Reputation: 112
I have an entity which resembles to a cassandra table. I am using spark to save/update the data into Cassandra. Here the entity is Offer case class
case class Offer(offer_id: String, metadata_last_modified_source_time: Timestamp, product_type: String, writeTime: util.Date)
val offerDataset: Dataset[Offer] = ....
I am saving this data as below
offerDataset.write.format("org.apache.spark.sql.cassandra")
.options(Map("keyspace" -> cassandraKeyspace, "table" -> tableName))
.mode(SaveMode.Append)
.save()
The cassandra table's schema is
OFFER(offer_id, metadata_last_modified_source_time, product_type)
The problem is to configure writeTime field of Offer entity as write timestamp while saving/updating the cassandra table. It is mentioned here in datastax - https://github.com/datastax/spark-cassandra-connector/blob/master/doc/reference.md to configure like
writetime=columnName
What I couldn't understand is how should the syntax look like.
Any help could be greatly appreciated
Upvotes: 1
Views: 767
Reputation: 87154
This documentation is for alpha version of the Spark Cassandra Connector, so please expect something not working. As pointed in documentation - this is a table option, so you can set it via options
. You only need to switch from util.Date
to Timestamp
or Long
types - Spark SQL doesn't support encoding from Date
type.
with following definitions everything works:
import java.time.Instant
import java.sql.Timestamp
case class Offer(offer_id: String, metadata_last_modified_source_time: Timestamp,
product_type: String, writeTime: Long)
val offerDataset = Seq(Offer("123", Timestamp.from(Instant.now()), "test", 1243124234L),
Offer("456", Timestamp.from(Instant.now()), "test", 12431242366L)).toDF
or with Timestamp
:
case class Offer(offer_id: String, metadata_last_modified_source_time: Timestamp,
product_type: String, writeTime: Timestamp)

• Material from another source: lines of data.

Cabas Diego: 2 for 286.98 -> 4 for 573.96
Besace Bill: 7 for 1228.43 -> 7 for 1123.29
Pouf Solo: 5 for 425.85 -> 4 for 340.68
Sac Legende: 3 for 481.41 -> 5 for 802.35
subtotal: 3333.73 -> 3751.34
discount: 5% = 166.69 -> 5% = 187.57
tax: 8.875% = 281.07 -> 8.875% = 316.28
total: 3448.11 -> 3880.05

val offerDataset = Seq(Offer("123", Timestamp.from(Instant.now()), "test", new Timestamp(1243124234L)),
Offer("456", Timestamp.from(Instant.now()), "test", new Timestamp(12431242366L))).toDF
if we use following table structure:
create table test.wrt_test (
offer_id text,
metadata_last_modified_source_time timestamp,
product_type text,
primary key(offer_id, metadata_last_modified_source_time));
then you can save data as following (only in 3.0-alpha!):
import org.apache.spark.sql.SaveMode
import org.apache.spark.sql.cassandra._
offerDataset.write.cassandraFormat("wrt_test", "test")

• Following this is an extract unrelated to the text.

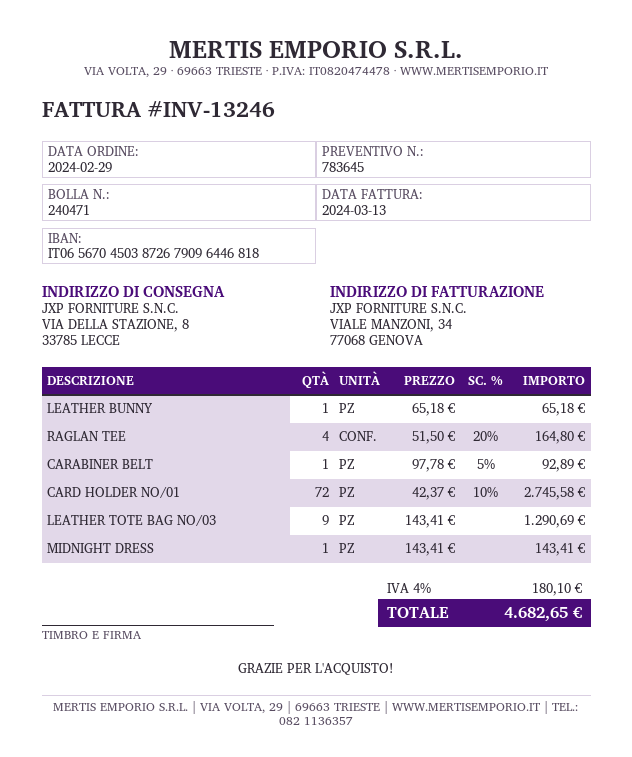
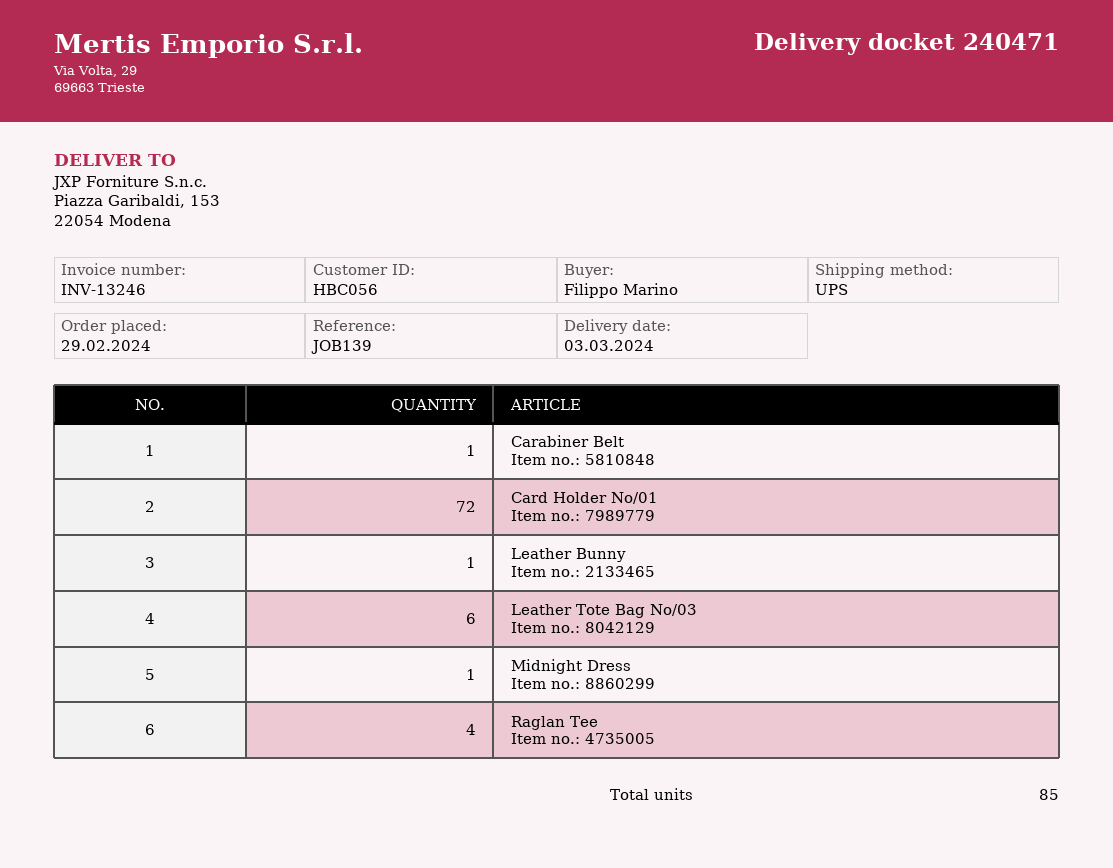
ship to: VIA DELLA STAZIONE, 8, 33785 LECCE -> Piazza Garibaldi, 153, 22054 Modena
LEATHER TOTE BAG NO/03: 9 -> 6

.option("writetime", "writeTime") // here you specify name of the column with time!
.mode(SaveMode.Append).save()
but it also works just fine in the current release version, if you use RDD API:
import com.datastax.spark.connector.writer._
offerDataset.rdd.saveToCassandra("test", "wrt_test",
writeConf = WriteConf(timestamp = TimestampOption.perRow("writeTime")))
After writing in both cases you get following:
cqlsh> select offer_id, metadata_last_modified_source_time, product_type, writetime(product_type) from test.wrt_test;
offer_id | metadata_last_modified_source_time | product_type | writetime(product_type)
----------+------------------------------------+--------------+-------------------------
123 | 2020-04-16 07:28:38.905000+0000 | test | 1243124234
456 | 2020-04-16 07:28:38.905000+0000 | test | 12431242366
(2 rows)
Upvotes: 1